EXTRACTED ENTRIES >>
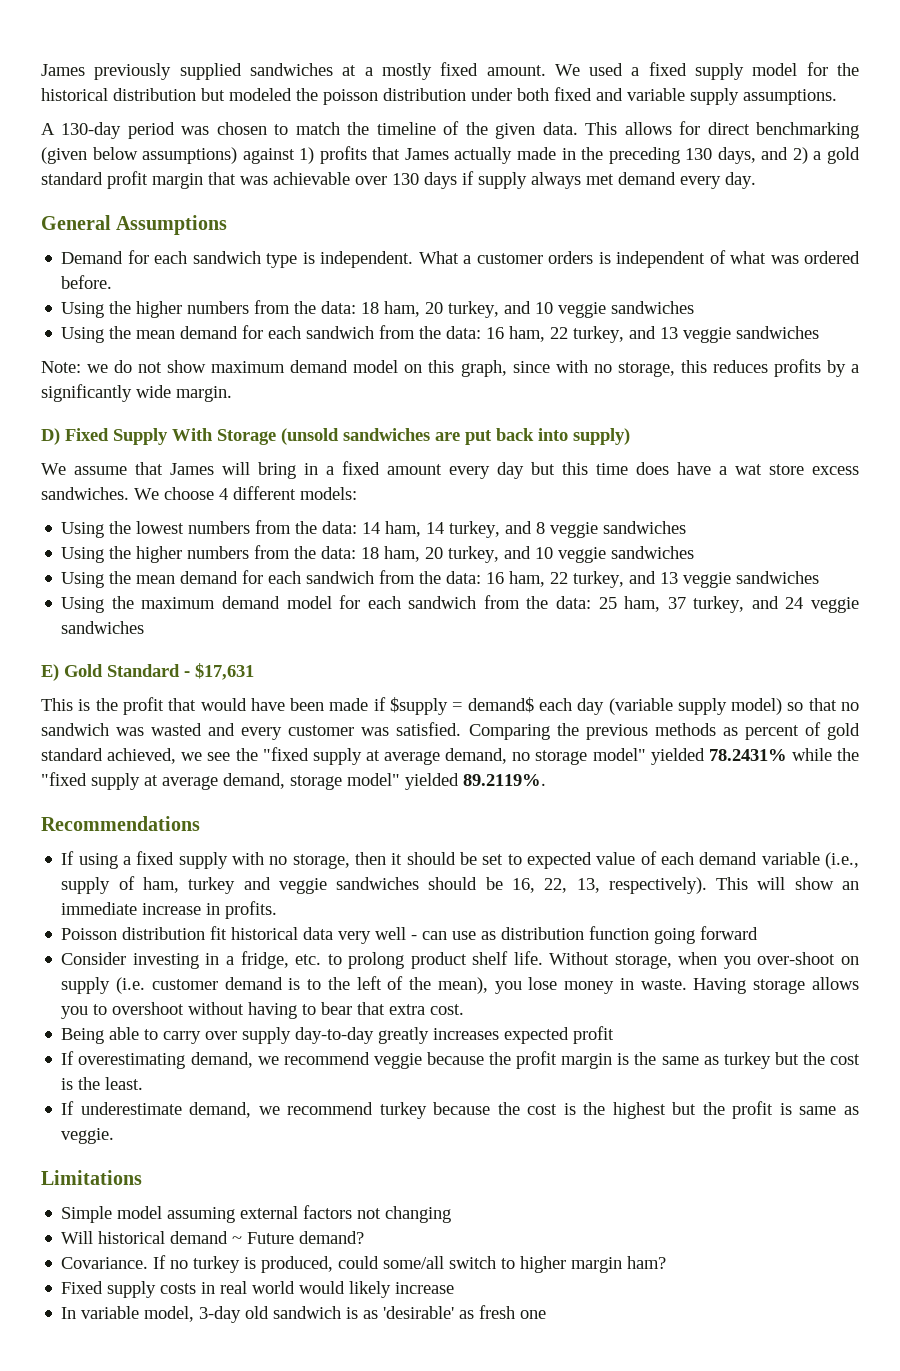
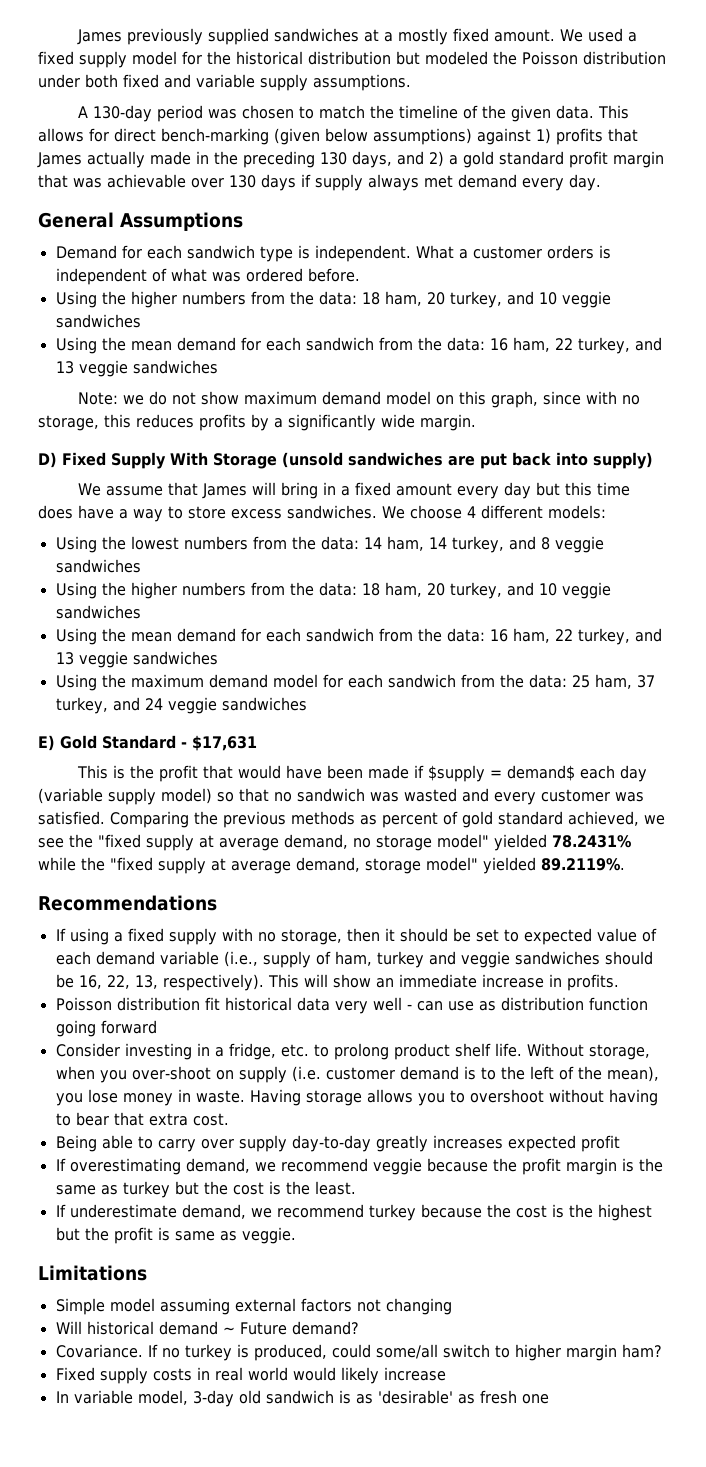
[323,89,378,105] poisson -> [522,51,578,65] Poisson
[756,122,860,139] benchmarking -> [161,128,269,145] bench-marking
[735,464,762,475] wat -> [133,506,183,522] way to

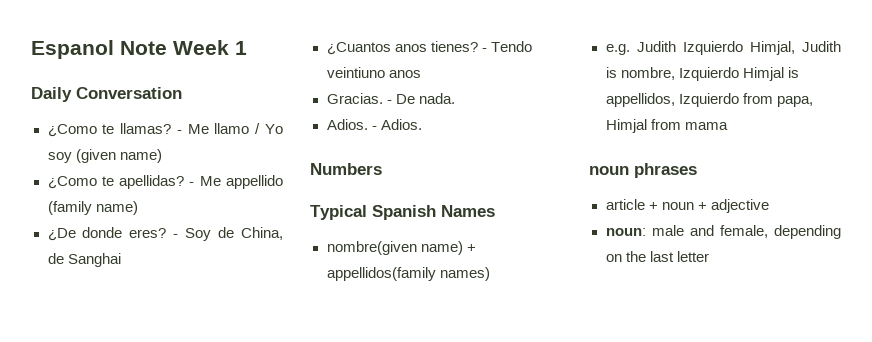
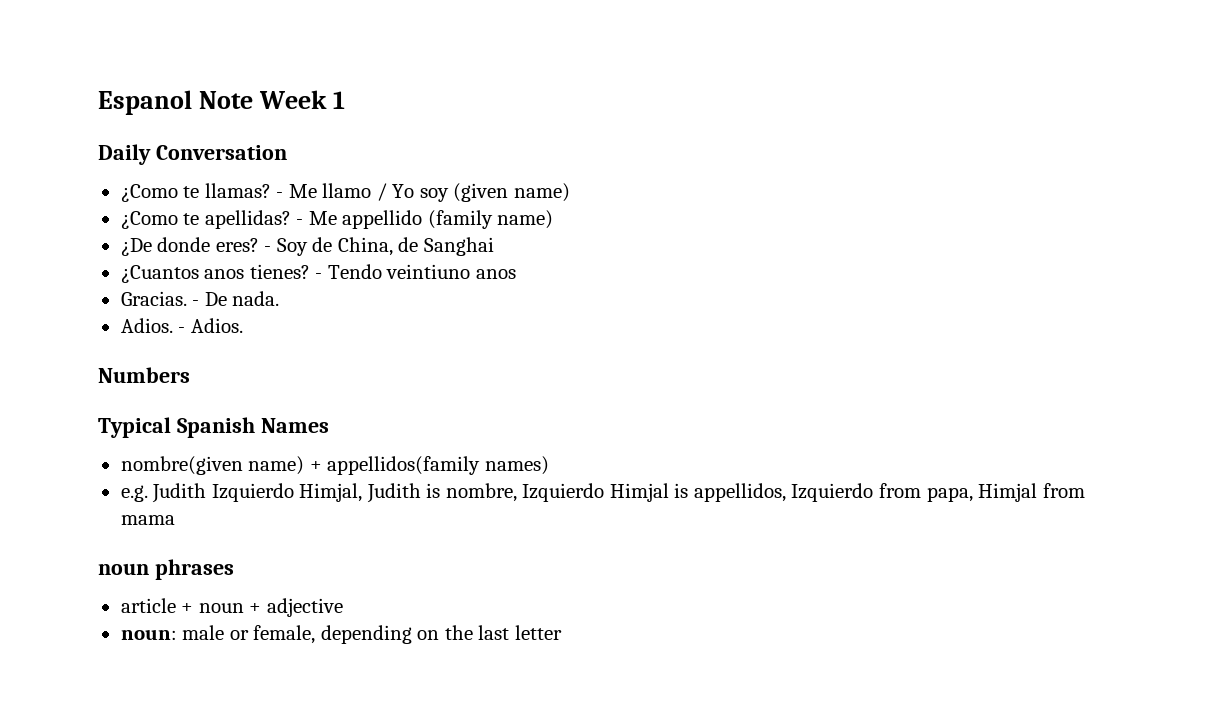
[689,225,714,236] and -> [229,630,249,640] or

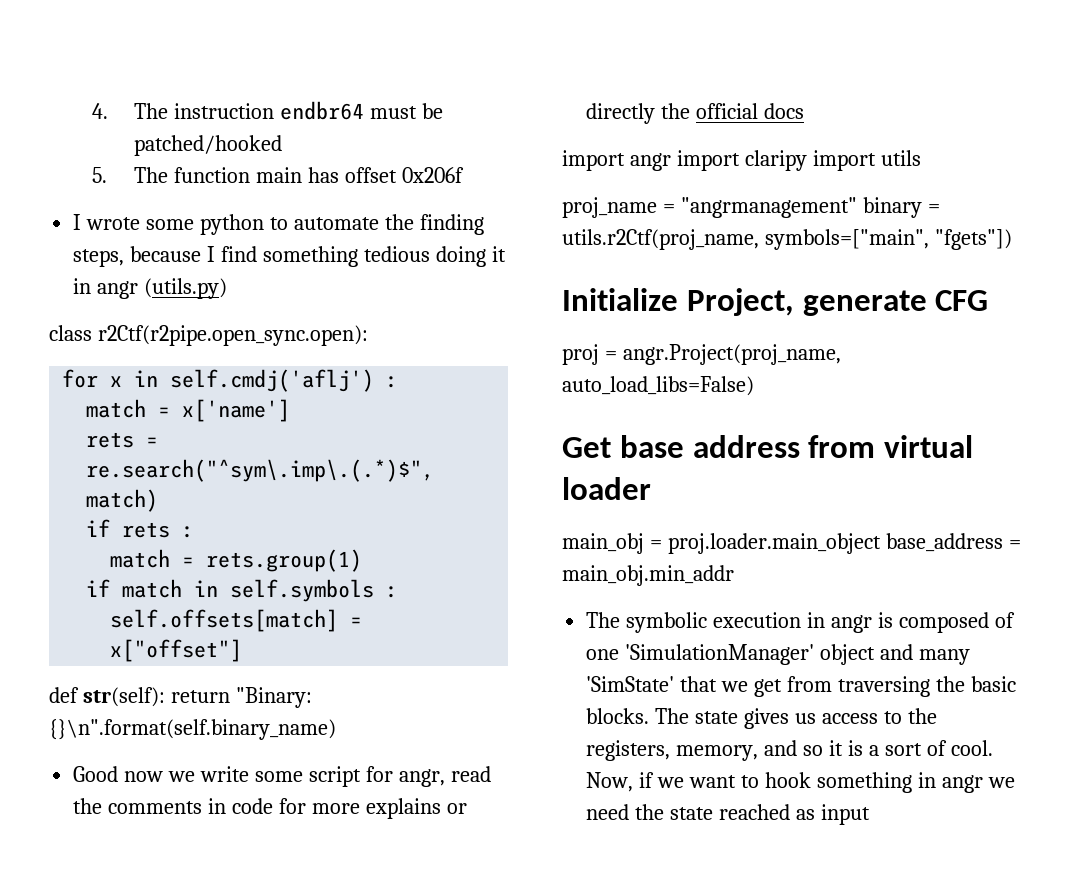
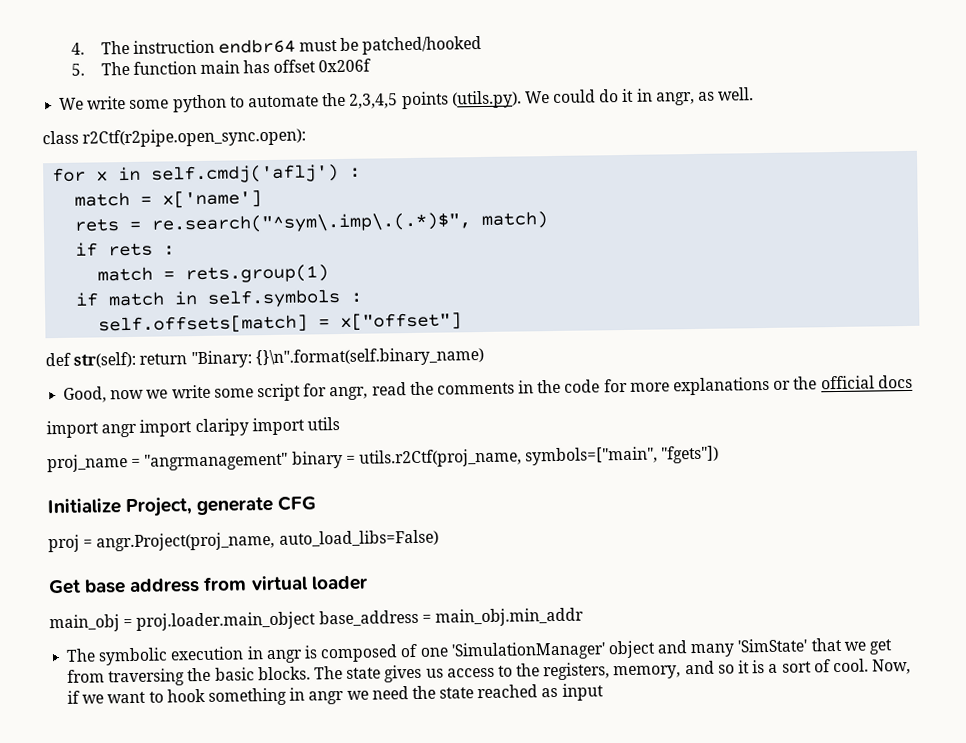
[73,214,141,230] I wrote -> [59,96,127,110] We write
[419,214,484,235] [73,246,506,267] [73,278,228,299] finding steps, because I find something tedious doing it in angr (utils.py) -> [349,87,755,110] 2,3,4,5 points (utils.py). We could do it in angr, as well.
[73,766,119,782] Good -> [63,386,108,403] Good,
(227, 806) none -> [537,379,562,394] the
[365,798,467,819] [586,103,656,124] explains or directly -> [673,376,792,396] explanations or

TASK >> Copy every line above word for word and exclude the pictures.

RESPONSE AREA >>
[323,89,378,105] poisson -> [522,51,578,65] Poisson
[756,122,860,139] benchmarking -> [161,128,269,145] bench-marking
[735,464,762,475] wat -> [133,506,183,522] way to

[689,225,714,236] and -> [229,630,249,640] or

[73,214,141,230] I wrote -> [59,96,127,110] We write
[419,214,484,235] [73,246,506,267] [73,278,228,299] finding steps, because I find something tedious doing it in angr (utils.py) -> [349,87,755,110] 2,3,4,5 points (utils.py). We could do it in angr, as well.
[73,766,119,782] Good -> [63,386,108,403] Good,
(227, 806) none -> [537,379,562,394] the
[365,798,467,819] [586,103,656,124] explains or directly -> [673,376,792,396] explanations or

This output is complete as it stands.